Cold fusion researchers have proposed several theoretical hypotheses to explain the effect (see low energy nuclear reaction), while there are partial theories, no complete theory has been found that explains all the experimental results.

One such theory is based on resonant tunneling. Quantum tunneling is an accepted effect by which the Coulomb barrier can be "tunneled through", but it predicts a rate of cold fusion well below what is claimed in F&P experiments. Resonant tunneling is based on the proposition that the metal lattice can amplify this effect through resonance.

At the quantum mechanics level both energy and matter can behave as particles or waves. There can also be coherent behavior in matter as in super conductivity and superfluidity. Giuliano Preparata, a high energy physicist, argued in his book on QED (quantum electrodynamics) coherence in matter that cold fusion phenomena could be explained by QED. Fleischmann and other cold fusion scientists think that QED can provide a solution.

Nobel laureate Julian Schwinger received his prize for being one of the developers of QED. He believed that "If a proven track record can be established... you have to believe it". He also believed that cold fusion does not violate conventional theory. As he put it, "The defense is simply stated: The circumstances of cold fusion are not those of hot fusion".

Beaudette points out that just because an experimental result cannot be explained by existing theory does not mean the result is invalid. He offers the example of the heat from the radioactivity of radium discovered in 1903 by Pierre Curie. According to Marie Curie “More striking still was the discovery of the discharge of heat from radium.
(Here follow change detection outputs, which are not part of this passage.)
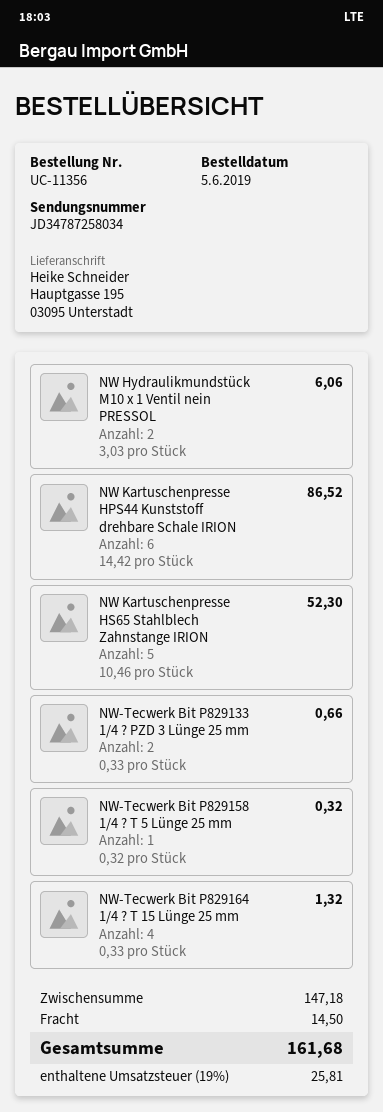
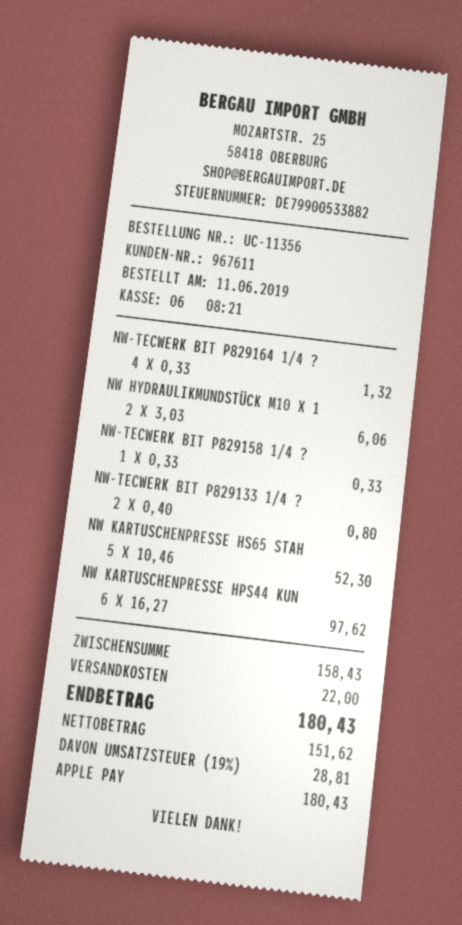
order date: 2019-06-05 -> 2019-06-11
NW Kartuschenpresse HPS44 Kunststoff drehbare Schale IRION: 6 x 14.42 = 86.52 -> 6 x 16.27 = 97.62
NW-Tecwerk Bit P829133 1/4 ? PZD 3 Lünge 25 mm: 2 x 0.33 = 0.66 -> 2 x 0.40 = 0.80
NW-Tecwerk Bit P829158 1/4 ? T 5 Lünge 25 mm: 1 x 0.32 = 0.32 -> 1 x 0.33 = 0.33
subtotal: 147.18 -> 158.43
shipping: 14.50 -> 22.00
tax: 19% = 25.81 -> 19% = 28.81
total: 161.68 -> 180.43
Without any alteration of appearance this substance releases each hour a quantity of heat sufficient to melt its own weight of ice. This defied all contemporary scientific experience.” Beaudette also gives the example of superconductivity which required forty seven years to develop a theory.

Nuclear Transmutations

Nuclear transmutations have been reported in many cold fusion experiments since 1992. These reactions (which may be a nuclear fusion or nuclear fission reaction) result in the transformation of a chemical element into another. If one accepts that nuclear transmutations are in fact observed in these experiments, he would have to accept that nuclear reactions take place in cold fusion experiments. He would also have to accept that an apparently enormous Coulomb barrier can be overcome, and that the released energy can be converted to heat.

Tadahiko Mizuno is a prominent nuclear transmutation experimenter, and was among the first to contribute several papers and a book on the subject.
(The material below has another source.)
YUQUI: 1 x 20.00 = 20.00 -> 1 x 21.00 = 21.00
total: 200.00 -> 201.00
Nuclear transmutation experiments have been reviewed by Dr. Miley., a recognized researcher in "Hot Fusion" for his contributions to Inertial electrostatic confinement. He reports that several dozen laboratories are studying these effects. Some experiments result in the creation of only a few elements, while others result in a wide variety of elements from the periodic table. Calcium, copper, zinc, and iron were the most commonly reported elements. Lanthanides were also found: this is significant since they are unlikely to enter as impurities. In addition, the isotopic ratios of the observed elements differ from their natural isotopic ratio or natural abundance. Many elements have multiple isotopes and the percentages of the different isotopes are constant on earth within one tenth of one percent. In general it requires gaseous diffusion, thermal diffusion, electromagnetic separation or other exotic processes of isotope separation or a nuclear reaction to change an element from its natural isotope ratio. The presence of an unnatural isotope ratio makes contamination an implausible explanation. Some experiments reported both transmutations and excess heat, but the correlation between the two effects has not been established. Radiations have also been reported. Miley also reviews possible theories to explain these observations.
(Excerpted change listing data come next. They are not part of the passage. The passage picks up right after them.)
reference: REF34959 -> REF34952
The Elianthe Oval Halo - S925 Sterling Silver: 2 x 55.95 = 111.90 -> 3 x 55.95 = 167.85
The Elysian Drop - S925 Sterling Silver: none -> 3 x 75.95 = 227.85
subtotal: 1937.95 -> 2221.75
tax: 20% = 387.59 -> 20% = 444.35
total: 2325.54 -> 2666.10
So far the clearest evidence for transmutation has come from an experiment made by Iwamura and associates, and published in 2002 in the Japanese Journal of Applied Physics (one of the top physics journals in Japan). Instead of using electrolysis, they forced deuterium gas to permeate through a thin layer of caesium (also known as cesium) deposited on calcium oxide and palladium, while periodically analyzing the nature of the surface through X-ray photoelectron spectroscopy. As the deuterium gas permeated over a period of a week, the amount of caesium progressively decreased while the amount of praseodymium increased, so that caesium appeared to be transmuted into praseodymium. When caesium was replaced by strontium, it was transmuted into molybdenum with anomalous isotopic composition. In both cases this represents an addition of four deuterium nuclei to the original element. They have produced these results six times, and reproducibility was good. The energy released by these transmutations was too low to be observed as heat. No gamma rays were observed. When the calcium oxide was removed or when the deuterium gas was replaced by hydrogen, no transmutation was observed. The authors analyzed, and then rejected, the possibility to explain these various observations by contaminations or migration of impurities from the palladium interior. The experiment was replicated by researchers from Osaka University using Inductively Coupled Plasma Mass Spectrometry to analyze the nature of the surface (the Pd complex samples were provided by Iwamura).

In later similar experiments by Iwamura Barium 138 was transmuted to Samarium 150 and Barium 137 was transmuted into Samarium 149. The Barium 138 experiment used a natural isotope ratio of Barium. The Barium 137 experiment used a Barium 137 enriched isotope ratio. These transmutations represent an addition of six deuterium nuclei.

While recognizing the quality of the experiment, a 2004 DOE panelist said that, from a nuclear physics perspective, such conclusions of transmutations are "not to be believed". Fusing 2 deuterons is difficult enough; merging four deuterons with a heavy nucleus such as Palladium is not to be believed, especially when no evidence is presented for any nuclear products with intermediate atomic mass such as Yttrium, Zirconium, and Niobium. The panelist suggested that the observation could be explained by the migration of the anomalous elements from the interior of the Palladium.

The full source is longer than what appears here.